--- Data section Enclosed Below ---

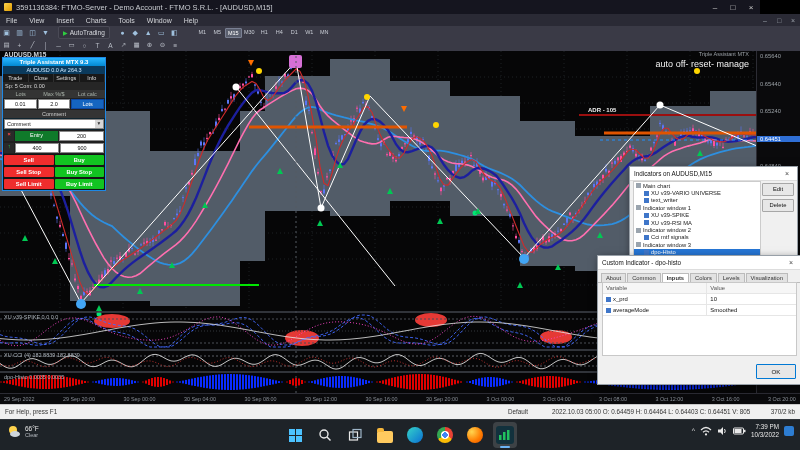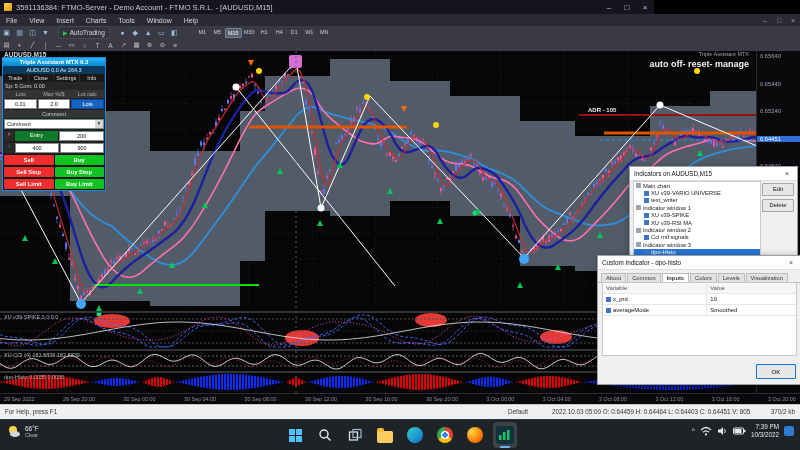--- a/index.html
+++ b/index.html
@@ -7,7 +7,7 @@
   #screen{position:relative;width:800px;height:450px;overflow:hidden;background:#000;}
 
   
-  .titlebar{position:absolute;top:0;left:0;width:654px;height:14px;background:#15151f;display:flex;align-items:center;color:#c9ccd1;font-size:7.5px;}
+  .titlebar{position:absolute;top:0;left:0;width:760px;height:14px;background:#15151f;display:flex;align-items:center;color:#c9ccd1;font-size:7.5px;}
   .applogo{width:8px;height:8px;margin:0 4px 0 4px;background:linear-gradient(135deg,#ffd34d,#e09b00);border-radius:1px;}
   .titletext{flex:1;white-space:nowrap;overflow:hidden;}
   .winctl{display:flex;gap:0;}

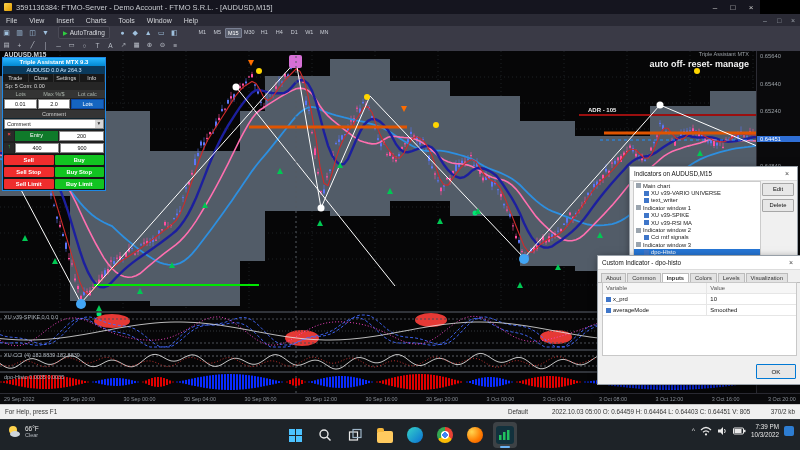--- a/index.html
+++ b/index.html
@@ -40,7 +40,7 @@
   .timeaxis{position:absolute;top:393px;left:0;width:800px;height:11px;background:#0a0a0c;border-top:1px solid #2c2c34;display:flex;justify-content:space-between;align-items:center;padding:0 4px;box-sizing:border-box;color:#8a9098;font-size:5.4px;}
   .symlabel{position:absolute;top:0;left:4px;color:#cfd3d8;font-size:6.5px;font-weight:bold;}
   .assistcap{position:absolute;top:0;right:8px;color:#9aa0a6;font-size:5.5px;}
-  .modetext{position:absolute;top:8px;right:8px;color:#f2f2f2;font-size:9px;font-weight:bold;text-align:right;}
+  .modetext{position:absolute;top:8px;right:8px;color:#f2f2f2;font-size:9px;font-weight:normal;text-align:right;}
   .adrlabel{position:absolute;top:56px;left:588px;color:#f0f0f0;font-size:6px;font-weight:bold;}
   .sublabel{position:absolute;left:4px;color:#aab2ba;font-size:5.5px;}
   .lab-spike{top:263px;}.lab-cci{top:301px;}.lab-dpo{top:323px;}

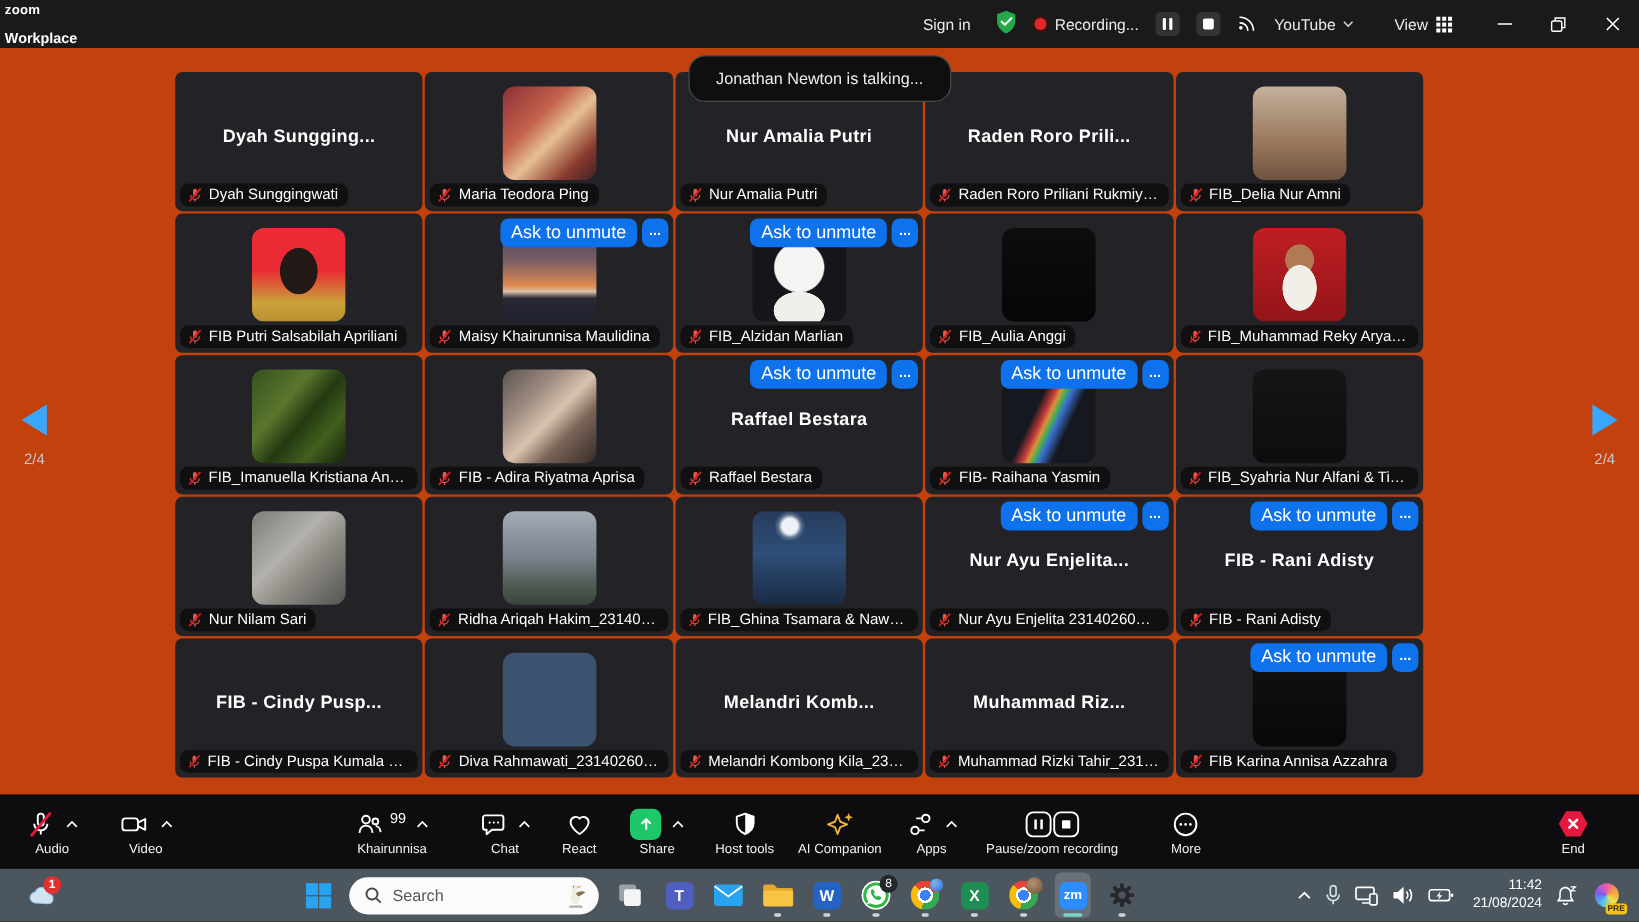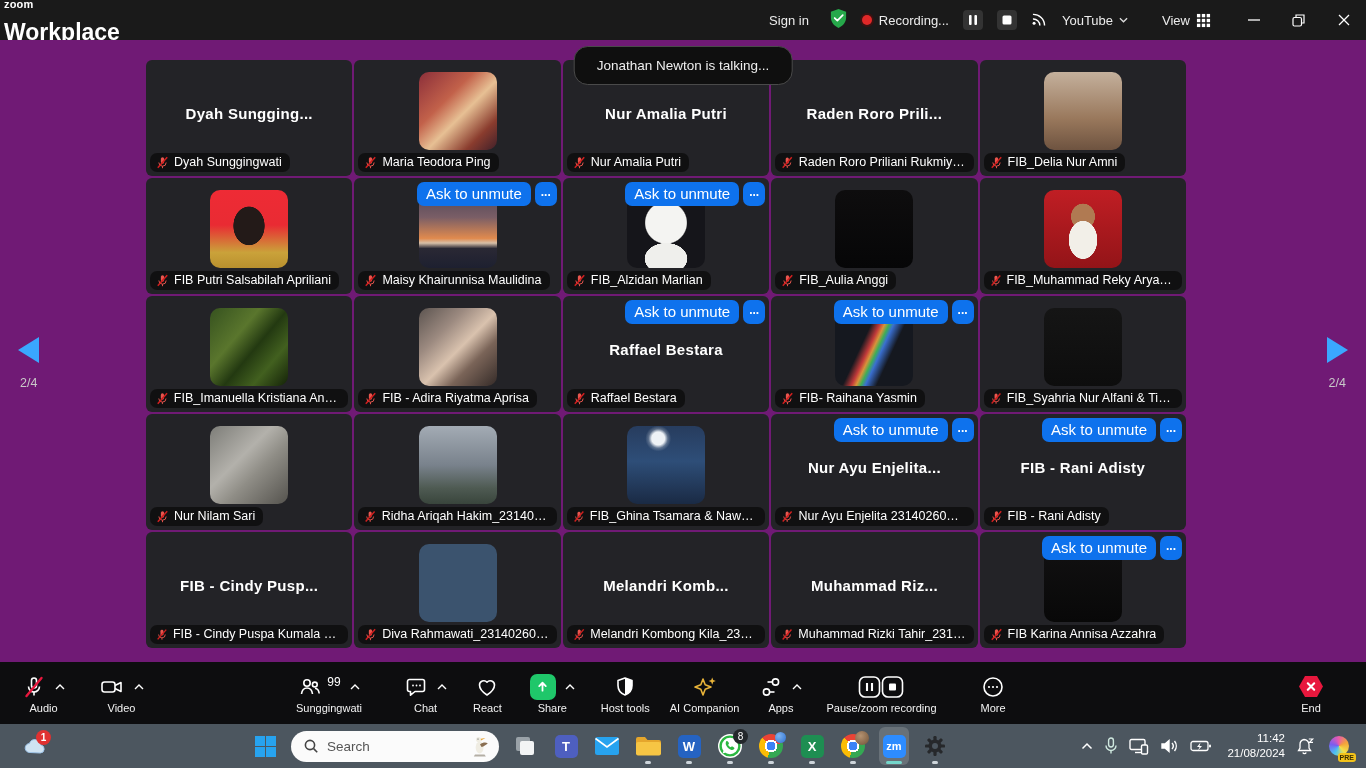--- a/index.html
+++ b/index.html
@@ -11,7 +11,7 @@
   .titlebar { height:40px; background:#1a1a1a; display:flex; align-items:center; justify-content:space-between; flex:0 0 40px; }
   .logo { padding-left:4px; color:#fff; line-height:1; padding-top:2px; }
   .logo-zoom { display:block; font-size:11px; font-weight:700; letter-spacing:.2px; }
-  .logo-wp { display:block; font-size:23px; font-weight:600; margin-top:11px; }
+  .logo-wp { display:block; font-size:12px; font-weight:600; margin-top:11px; }
   .tbr { display:flex; align-items:center; gap:14px; color:#ececec; font-size:13px; }
   .tbr .signin { cursor:default; padding:4px 6px; }
   .rec-group { display:flex; align-items:center; gap:7px; }

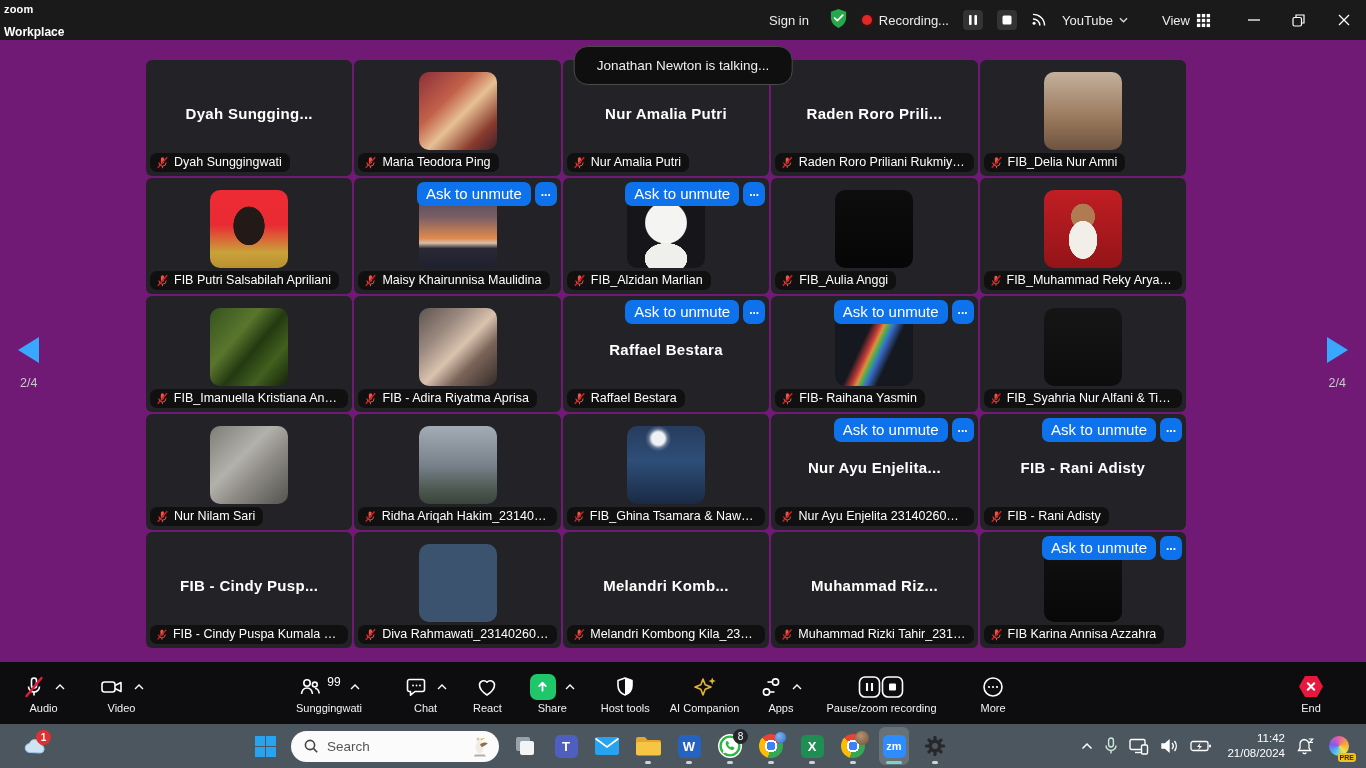--- a/index.html
+++ b/index.html
@@ -22,7 +22,7 @@
   .win-btn { width:45px; height:40px; display:flex; align-items:center; justify-content:center; }
 
   
-  .stage { position:relative; height:622px; background:#701a75; flex:0 0 622px; }
+  .stage { position:relative; height:622px; background:#c2410c; flex:0 0 622px; }
   .toast { position:absolute; top:6px; left:50%; transform:translateX(-50%); background:#0f0f0f; border:1px solid #4a4a4a; color:#eee; font-size:13.5px; padding:11px 22px; border-radius:14px; z-index:5; white-space:nowrap; }
   .grid { position:absolute; left:146px; top:20px; width:1040px; height:588px; display:grid; grid-template-columns:repeat(5,1fr); grid-template-rows:repeat(5,1fr); gap:2px; }
   .tile { position:relative; background:#232327; border-radius:6px; display:flex; align-items:center; justify-content:center; overflow:hidden; }

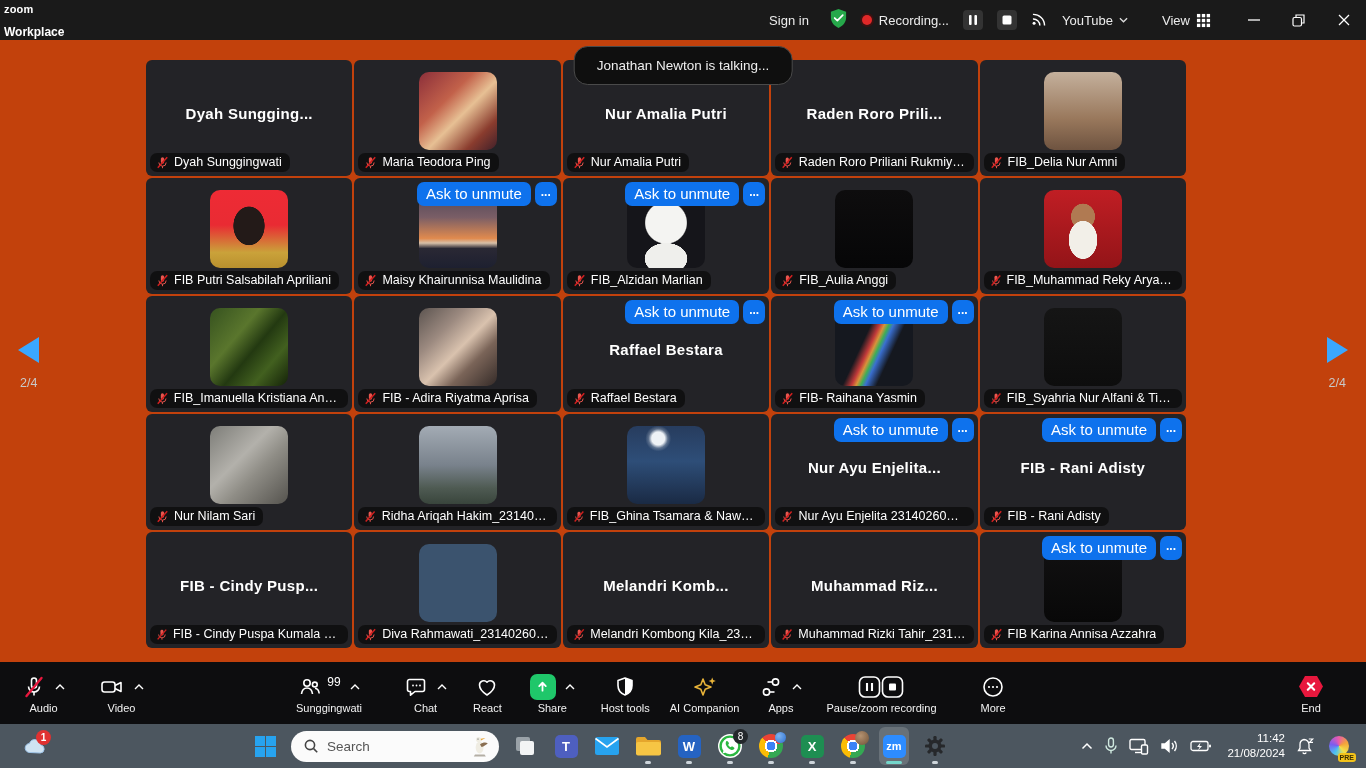--- a/index.html
+++ b/index.html
@@ -578,7 +578,7 @@
             <path d="M1 5l4-4 4 4"></path>
           </svg>
       </div>
-      <span class="tbi-label">Sunggingwati</span>
+      <span class="tbi-label">Khairunnisa</span>
     </div>
 
     <div class="tbi" style="margin-left:42px;">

--- End of Enclosed Data section ---

*Your goal*:
Each entry above must be set down word for word; none of its pictures belong in the copy.

*Task response*:
--- a/index.html
+++ b/index.html
@@ -7,7 +7,7 @@
   #screen{position:relative;width:800px;height:450px;overflow:hidden;background:#000;}
 
   
-  .titlebar{position:absolute;top:0;left:0;width:654px;height:14px;background:#15151f;display:flex;align-items:center;color:#c9ccd1;font-size:7.5px;}
+  .titlebar{position:absolute;top:0;left:0;width:760px;height:14px;background:#15151f;display:flex;align-items:center;color:#c9ccd1;font-size:7.5px;}
   .applogo{width:8px;height:8px;margin:0 4px 0 4px;background:linear-gradient(135deg,#ffd34d,#e09b00);border-radius:1px;}
   .titletext{flex:1;white-space:nowrap;overflow:hidden;}
   .winctl{display:flex;gap:0;}

--- a/index.html
+++ b/index.html
@@ -40,7 +40,7 @@
   .timeaxis{position:absolute;top:393px;left:0;width:800px;height:11px;background:#0a0a0c;border-top:1px solid #2c2c34;display:flex;justify-content:space-between;align-items:center;padding:0 4px;box-sizing:border-box;color:#8a9098;font-size:5.4px;}
   .symlabel{position:absolute;top:0;left:4px;color:#cfd3d8;font-size:6.5px;font-weight:bold;}
   .assistcap{position:absolute;top:0;right:8px;color:#9aa0a6;font-size:5.5px;}
-  .modetext{position:absolute;top:8px;right:8px;color:#f2f2f2;font-size:9px;font-weight:bold;text-align:right;}
+  .modetext{position:absolute;top:8px;right:8px;color:#f2f2f2;font-size:9px;font-weight:normal;text-align:right;}
   .adrlabel{position:absolute;top:56px;left:588px;color:#f0f0f0;font-size:6px;font-weight:bold;}
   .sublabel{position:absolute;left:4px;color:#aab2ba;font-size:5.5px;}
   .lab-spike{top:263px;}.lab-cci{top:301px;}.lab-dpo{top:323px;}

--- a/index.html
+++ b/index.html
@@ -11,7 +11,7 @@
   .titlebar { height:40px; background:#1a1a1a; display:flex; align-items:center; justify-content:space-between; flex:0 0 40px; }
   .logo { padding-left:4px; color:#fff; line-height:1; padding-top:2px; }
   .logo-zoom { display:block; font-size:11px; font-weight:700; letter-spacing:.2px; }
-  .logo-wp { display:block; font-size:23px; font-weight:600; margin-top:11px; }
+  .logo-wp { display:block; font-size:12px; font-weight:600; margin-top:11px; }
   .tbr { display:flex; align-items:center; gap:14px; color:#ececec; font-size:13px; }
   .tbr .signin { cursor:default; padding:4px 6px; }
   .rec-group { display:flex; align-items:center; gap:7px; }

--- a/index.html
+++ b/index.html
@@ -22,7 +22,7 @@
   .win-btn { width:45px; height:40px; display:flex; align-items:center; justify-content:center; }
 
   
-  .stage { position:relative; height:622px; background:#701a75; flex:0 0 622px; }
+  .stage { position:relative; height:622px; background:#c2410c; flex:0 0 622px; }
   .toast { position:absolute; top:6px; left:50%; transform:translateX(-50%); background:#0f0f0f; border:1px solid #4a4a4a; color:#eee; font-size:13.5px; padding:11px 22px; border-radius:14px; z-index:5; white-space:nowrap; }
   .grid { position:absolute; left:146px; top:20px; width:1040px; height:588px; display:grid; grid-template-columns:repeat(5,1fr); grid-template-rows:repeat(5,1fr); gap:2px; }
   .tile { position:relative; background:#232327; border-radius:6px; display:flex; align-items:center; justify-content:center; overflow:hidden; }

--- a/index.html
+++ b/index.html
@@ -578,7 +578,7 @@
             <path d="M1 5l4-4 4 4"></path>
           </svg>
       </div>
-      <span class="tbi-label">Sunggingwati</span>
+      <span class="tbi-label">Khairunnisa</span>
     </div>
 
     <div class="tbi" style="margin-left:42px;">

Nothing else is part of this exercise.